NZ golfer Lydia Ko makes spectacular comeback in second round at US women's Open

She became the fourth Amateur in U.S. Women's Open history to finish solo second place, and the first since 1998.

The 17-year-old South Korean was poised to become the second amateur to win the biggest title in women's golf, joining 1967 champion Catherine Lacoste of France.

The 23-year-old Park, runaway favorite to win LPGA Rookie of the Year honors, birdied the par-five 15th to forge ahead and, after co-leader amateur Choi Hye-jin double-bogeyed the 16th, added a six-foot birdie at the 17th for some cushion.

It marked the second straight year she has been the low amateur.

And when she curled in an eight-foot birdie putt on the 15th hole to tie Park for the lead at 10-under, it seemed as if it this was going to be a historic day.

The irony wasn't lost on Lee, whose 77 a day earlier cost her any chance of the year's third major, won by Sung Hyun Park in dramatic circumstances at 11 under.
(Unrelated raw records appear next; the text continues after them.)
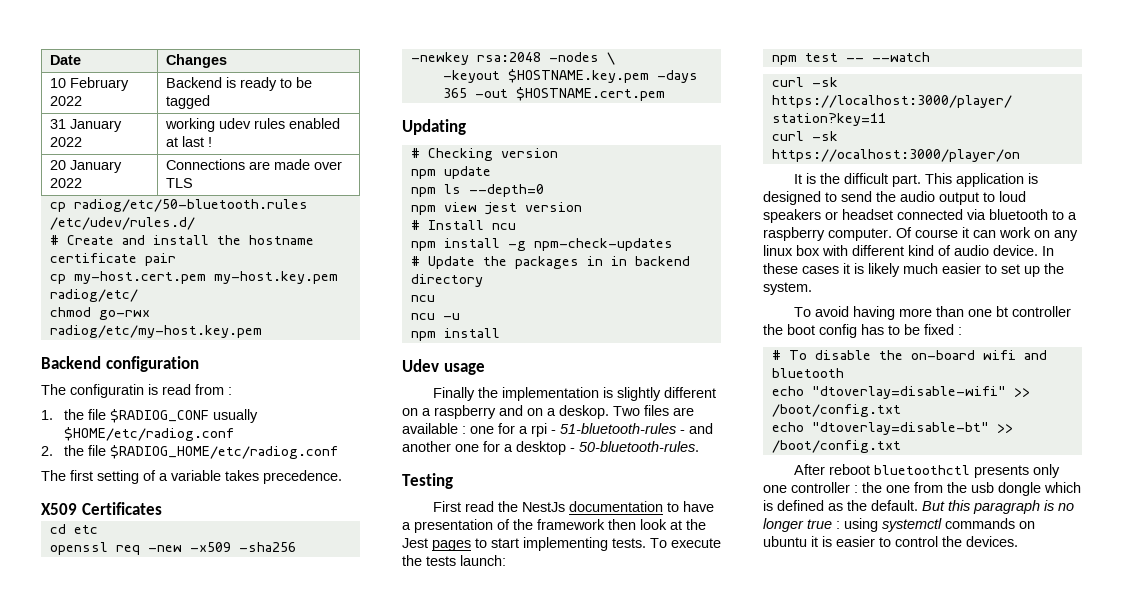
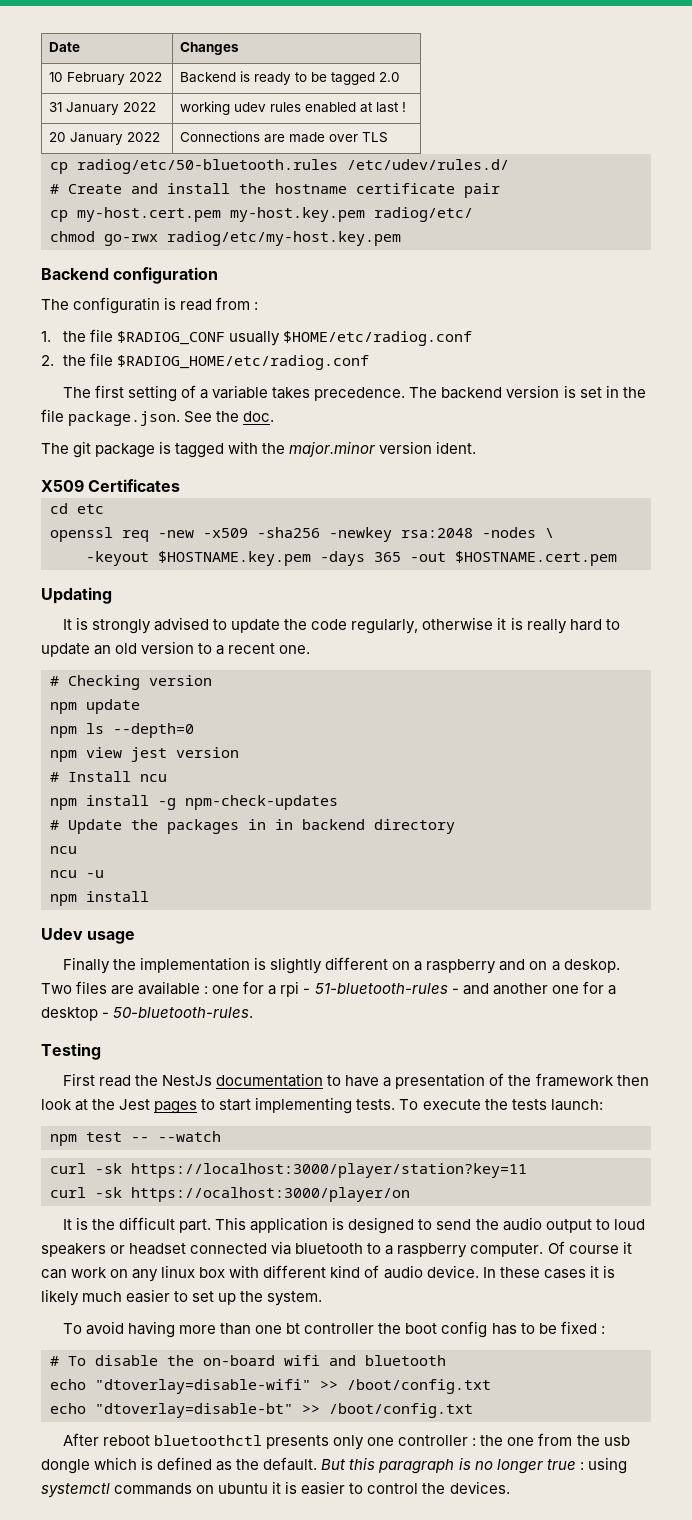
- 10 February 2022 | Backend is ready to be tagged
+ 10 February 2022 | Backend is ready to be tagged 2.0
+ The backend version is set in the file package.json. See the doc.
+ The git package is tagged with the major.minor version ident.
+ It is strongly advised to update the code regularly, otherwise it is really hard to update an old version to a recent one.

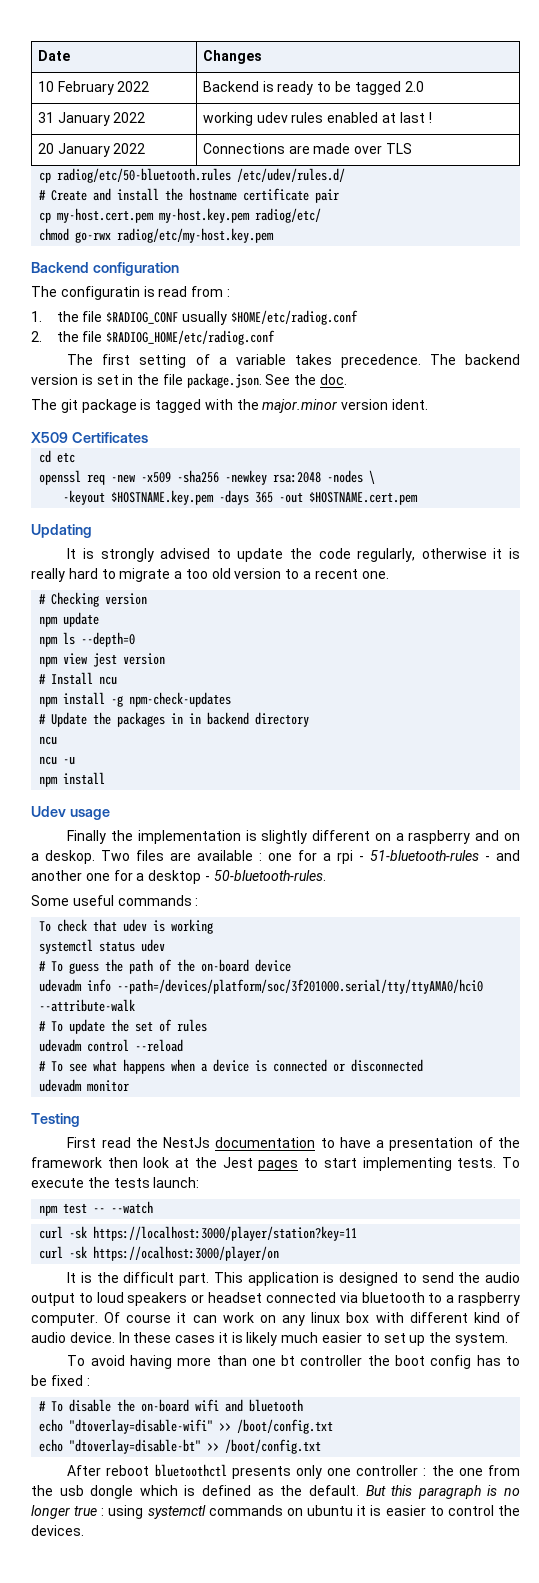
- It is strongly advised to update the code regularly, otherwise it is really hard to update an old version to a recent one.
+ It is strongly advised to update the code regularly, otherwise it is really hard to migrate a too old version to a recent one.
+ Some useful commands :
+ To check that udev is working
+ systemctl status udev
+ # To guess the path of the on-board device
+ udevadm info --path=/devices/platform/soc/3f201000.serial/tty/ttyAMA0/hci0 --attribute-walk
+ # To update the set of rules
+ udevadm control --reload
+ # To see what happens when a device is connected or disconnected
+ udevadm monitor

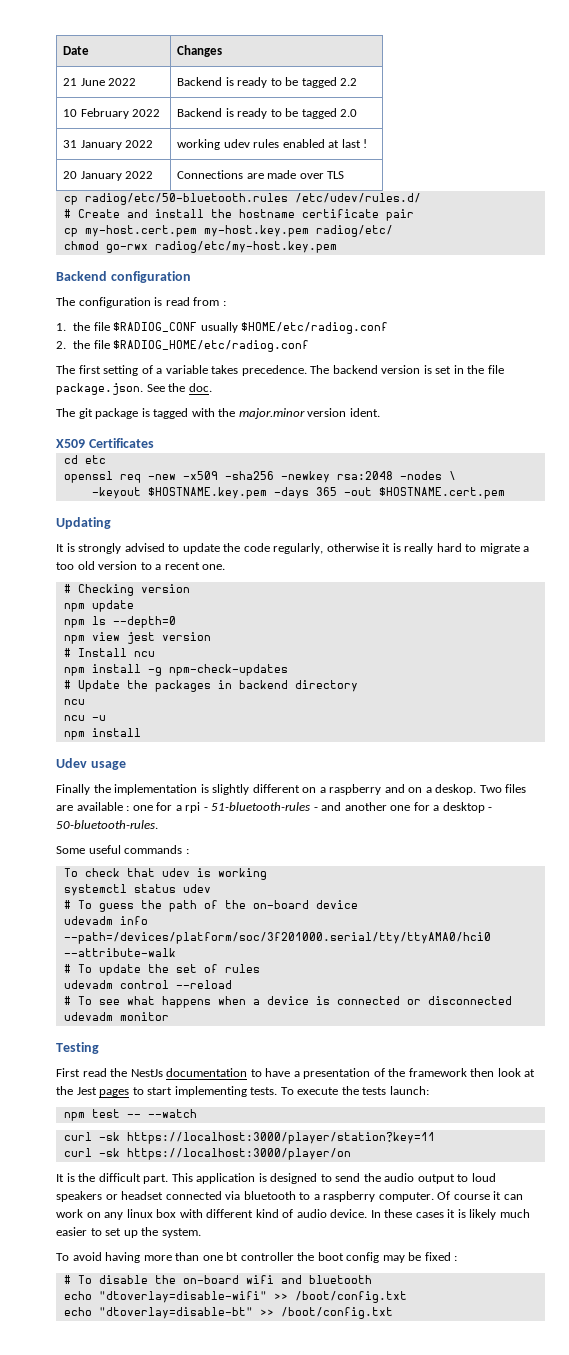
+ 21 June 2022 | Backend is ready to be tagged 2.2
- The configuratin is read from :
+ The configuration is read from :
- # Update the packages in in backend directory
+ # Update the packages in backend directory
- curl -sk https://ocalhost:3000/player/on
+ curl -sk https://localhost:3000/player/on
- To avoid having more than one bt controller the boot config has to be fixed :
+ To avoid having more than one bt controller the boot config may be fixed :
- After reboot bluetoothctl presents only one controller : the one from the usb dongle which is defined as the default. But this paragraph is no longer true : using systemctl commands on ubuntu it is easier to control the devices.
The Perth ace drilled seven birdies at Bedminster, New Jersey, to shoot the day's best round - a six-under-par 66 and vault to four under.

However, Park tied for the lead with a 20-foot gain on the 15th. A double-bogey 5 dropped her three strokes back as Park birdied the 17th hole, the hardest hole on the course. "It's nearly like I'm floating on a cloud in the sky", Park said through an interpreter after signing for 11-under 277.

That left Feng needing an eagle at the last to force a play-off, but her triple bogey sent her tumbling down the leaderboard.

Park won $900,000 U.S. for finishing first.

England's Charley Hull closed with a one-over 73 to finish in a tie for 21st place on level par.

Park, who had led after 36 holes in 2016, started the final round two strokes behind Feng, the leader after each of the first three rounds. That's Cristie Kerr, who was five shots off the lead.

Park, the event's seventh South Korean victor in 10 years, finished on 11-under at Trump National to defeat 17-year-old South Korean amateur Choi Hye-jin by two strokes.

"I was trying to squeeze that distance, and maybe that extra effort somehow ended up in the missed shot", Choi said.

McCarron shot a bogey-free, 6-under 66 to make up a six-shot deficit and beat Langer and Brandt Jobe by a stroke.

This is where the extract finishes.